- **DATA IN THIS EXERCISE**

* * *

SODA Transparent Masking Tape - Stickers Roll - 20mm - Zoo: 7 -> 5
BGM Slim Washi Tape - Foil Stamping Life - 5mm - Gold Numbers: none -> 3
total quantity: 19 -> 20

* * *

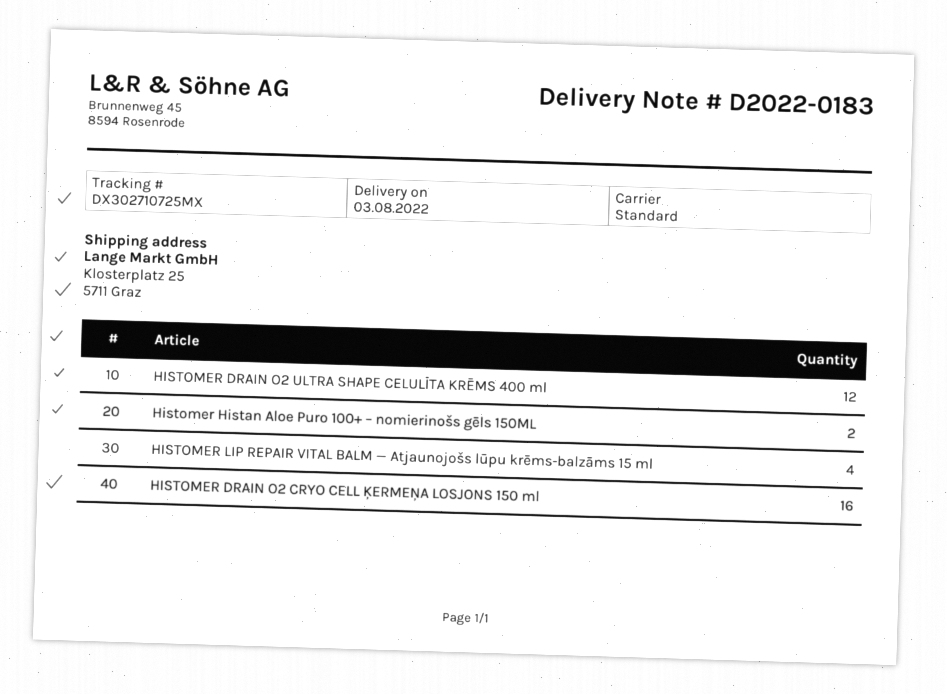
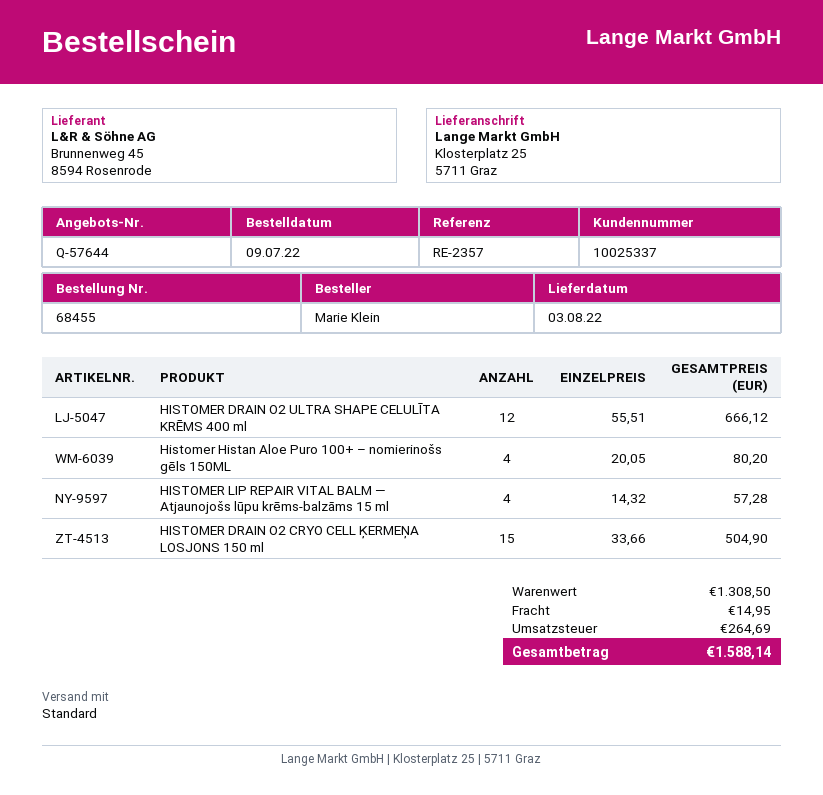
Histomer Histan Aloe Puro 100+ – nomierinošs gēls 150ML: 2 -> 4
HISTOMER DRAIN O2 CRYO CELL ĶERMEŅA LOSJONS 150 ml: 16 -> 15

* * *

- **WHAT YOU NEED TO DO**
Lines in the data that include the word "Tape" should all be copied.

- **WRITTEN RESPONSE**
SODA Transparent Masking Tape - Stickers Roll - 20mm - Zoo: 7 -> 5
BGM Slim Washi Tape - Foil Stamping Life - 5mm - Gold Numbers: none -> 3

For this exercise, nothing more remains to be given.